VIII- DÉCLARATION ET SIGNATURE
DECLARATION AND SIGNATURE
BİLDİRİM VE İMZA

(Voir chapitre VIII de la note explicative)
(See Part VIII of the Explanatory Note)
(Açıklayıcı Not'un VIII. Bölümüne bakınız)




22. Je déclare en toute conscience et loyauté que les renseignements qui figurent sur la présente formule de requète sont exacts.
I hereby declare that, to the best of my knowledge and belief, the information I have given in the present application form is correct.

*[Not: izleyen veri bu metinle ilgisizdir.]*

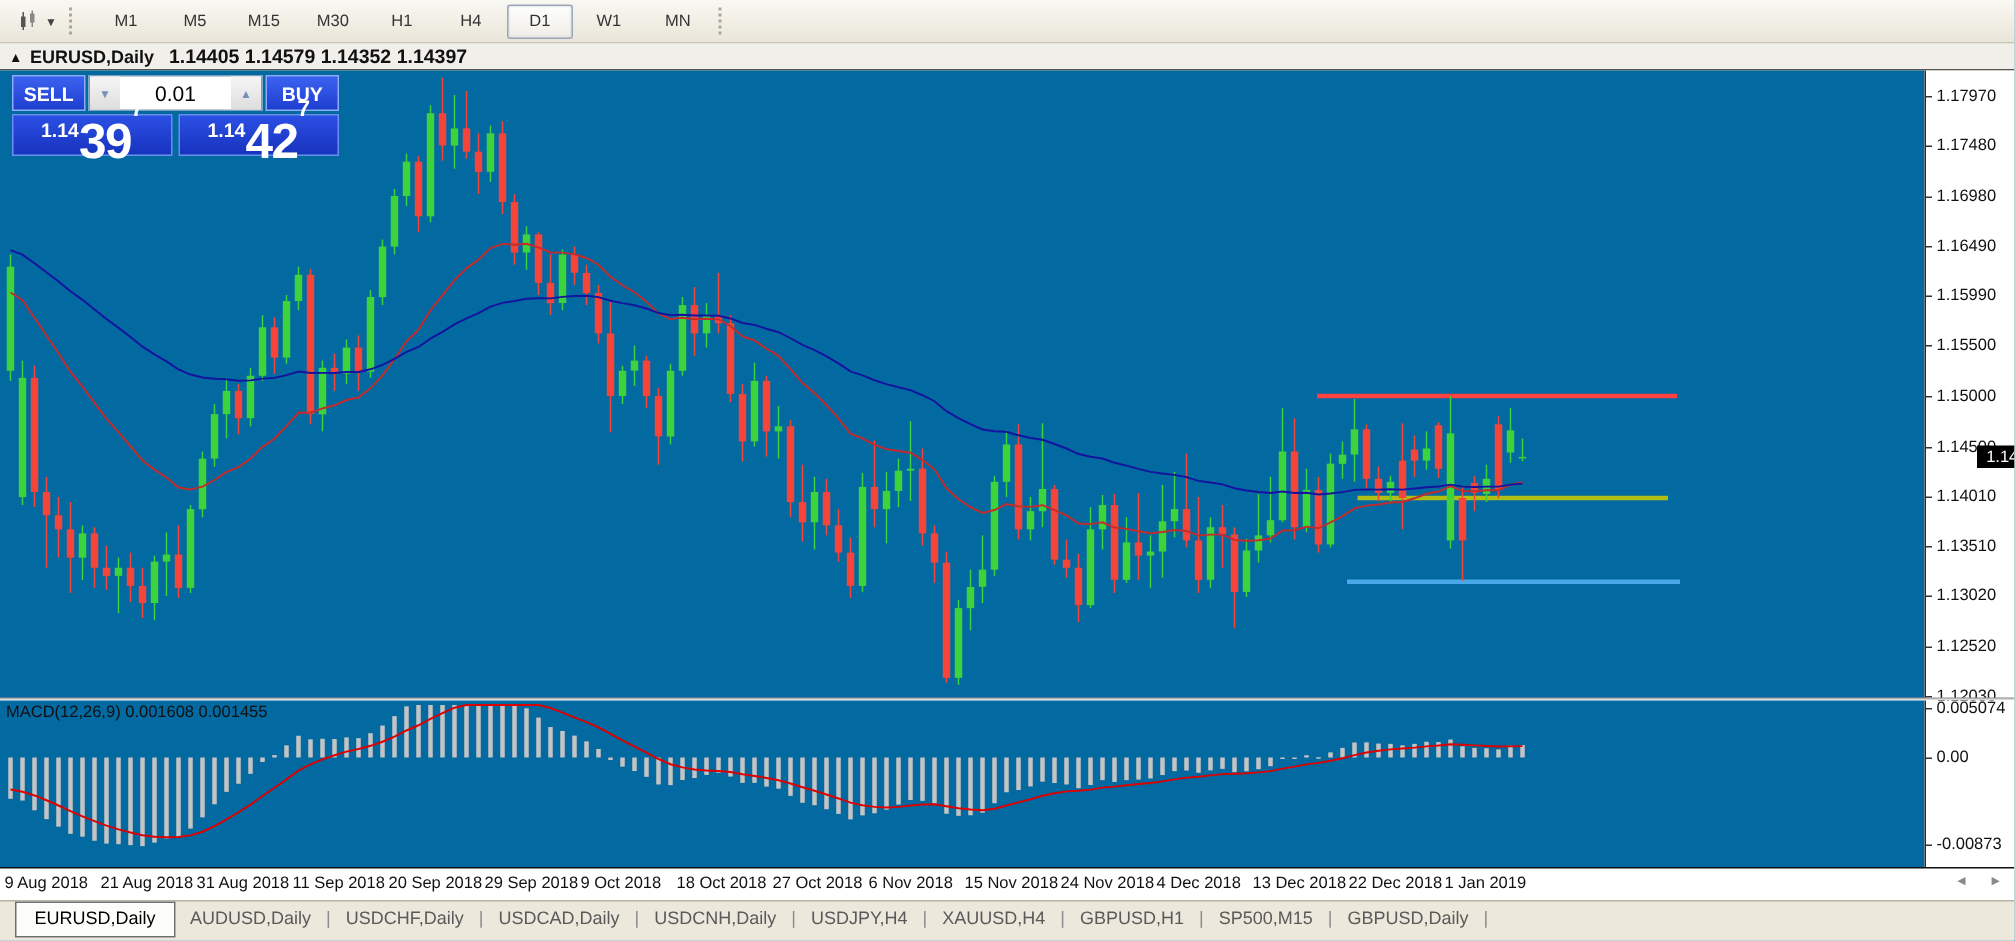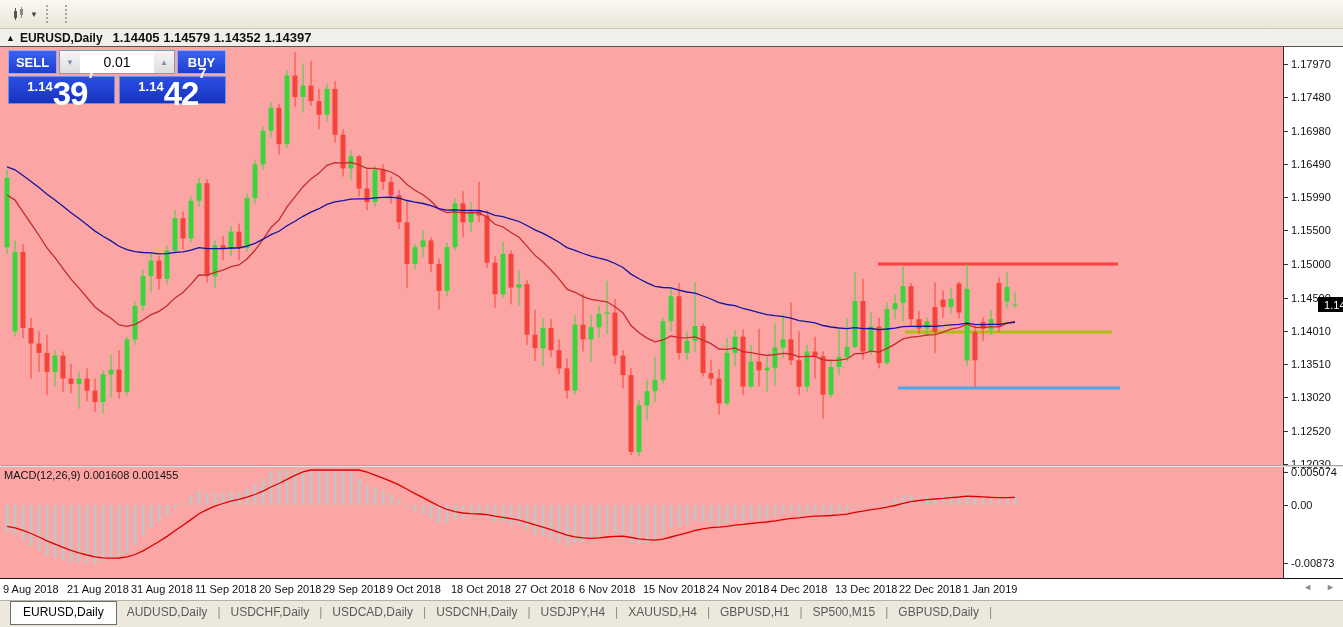--- a/index.html
+++ b/index.html
@@ -14,21 +14,21 @@
   .tf-btn{min-width:30px;height:21px;display:flex;align-items:center;justify-content:center;
     font-size:11px;color:#333;padding:0 6px;margin:0 1px;border:1px solid transparent;border-radius:2px;cursor:pointer;}
   .tf-btn.active{border:1px solid #9AA7B8;background:linear-gradient(#FFFFFF,#EFEDE6);box-shadow:inset 0 0 2px #cfcfcf;}
   
   .caption{position:absolute;left:0;top:29px;width:1343px;height:18px;background:#F1EFE9;
     border-bottom:1px solid #55544F;display:flex;align-items:center;box-sizing:border-box;padding-left:6px;}
   .caption .tri{font-size:9px;color:#111;margin-right:5px;cursor:pointer;}
   .caption .sym{font-size:12px;font-weight:bold;color:#111;margin-right:10px;}
   .caption .ohlc{font-size:13px;font-weight:bold;color:#111;}
   
-  .plot-wrap{position:absolute;left:0;top:47px;width:1283px;height:531px;background:#fca5a5;}
+  .plot-wrap{position:absolute;left:0;top:47px;width:1283px;height:531px;background:#0369a1;}
   .axis-col{position:absolute;left:1283px;top:47px;width:60px;height:531px;background:#FFFFFF;
     border-left:1px solid #2b2b2b;box-sizing:border-box;}
   .ptick{position:absolute;left:0;width:60px;height:14px;font-size:11px;color:#111;display:flex;align-items:center;}
   .ptick .dash{width:4px;height:1px;background:#333;margin-right:3px;}
   .price-badge{position:absolute;left:2px;width:52px;height:15px;background:#000;color:#fff;
     font-size:11px;display:flex;align-items:center;justify-content:center;margin-left:32px;}
   .splitter{position:absolute;left:0;top:465px;width:1343px;height:2px;background:linear-gradient(#8a8a8a,#fff);}
   
   .date-axis{position:absolute;left:0;top:578px;width:1343px;height:22px;background:#FFFFFF;
     border-top:1px solid #111;box-sizing:border-box;}
@@ -68,20 +68,31 @@
     <div class="tb-icon">
       <svg width="16" height="16" viewBox="0 0 16 16">
         <rect x="3" y="5" width="3" height="7" fill="#555"></rect>
         <line x1="4.5" y1="2" x2="4.5" y2="14" stroke="#555" stroke-width="1"></line>
         <rect x="9" y="3" width="3" height="6" fill="#888"></rect>
         <line x1="10.5" y1="1" x2="10.5" y2="12" stroke="#888" stroke-width="1"></line>
       </svg>
     </div>
     <span class="tb-caret">▼</span>
     <div class="grip"></div>
+    <div id="tf-buttons" style="display:flex;">
+        <div class="tf-btn">M1</div>
+        <div class="tf-btn">M5</div>
+        <div class="tf-btn">M15</div>
+        <div class="tf-btn">M30</div>
+        <div class="tf-btn">H1</div>
+        <div class="tf-btn">H4</div>
+        <div class="tf-btn active">D1</div>
+        <div class="tf-btn">W1</div>
+        <div class="tf-btn">MN</div>
+      </div>
     <div class="grip"></div>
   </div>
 
   <div class="caption">
     <span class="tri">▲</span>
     <span class="sym">EURUSD,Daily</span>
     <span class="ohlc">1.14405 1.14579 1.14352 1.14397</span>
   </div>
 
   <div class="plot-wrap">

Bu başvuru formunda vermiş olduğum bilgilerin doğru olduğunu bilgim ve inancım dahilinde beyan ederim.


Lieu/Place /
Yer : Burdur/TÜRKİYE


Date/Date /Tarih: 17.06.2008


(Signature du/de la requérant(e) ou du/de la représentant(e))
(Signature of the appilcant or of the representative)
(Başvurucunun veya temsilcinin imzası)



Andaç ÖNDER


Umarım hepimiz için iyi bir sonuç alırım.

Not: Cumhuriyet Başsavcılığınca yapılan soruşturma ile ilgili olarak şu ana kadar dosyada sadece ve sadece müşteki olarak benim ve şüphelilerin ifadelerinin alınması dışında hiçbir işlem yapılmadığın gördüm.
Bunun üzerine de aşağıdaki dilekçeyi savcılığa sundum.


CUMHURİYET BAŞSAVCILIĞINA
BURDUR


SORUŞTURMA NO: 2008/

MÜŞTEKİ : Andaç ÖNDER,

İSTEM : Soruşturması tarafınızca yürütülen soruşturmayla ilgili olarak aşağıda belirttiğim eksikliklerin tamamlanması istemimden ibarettir.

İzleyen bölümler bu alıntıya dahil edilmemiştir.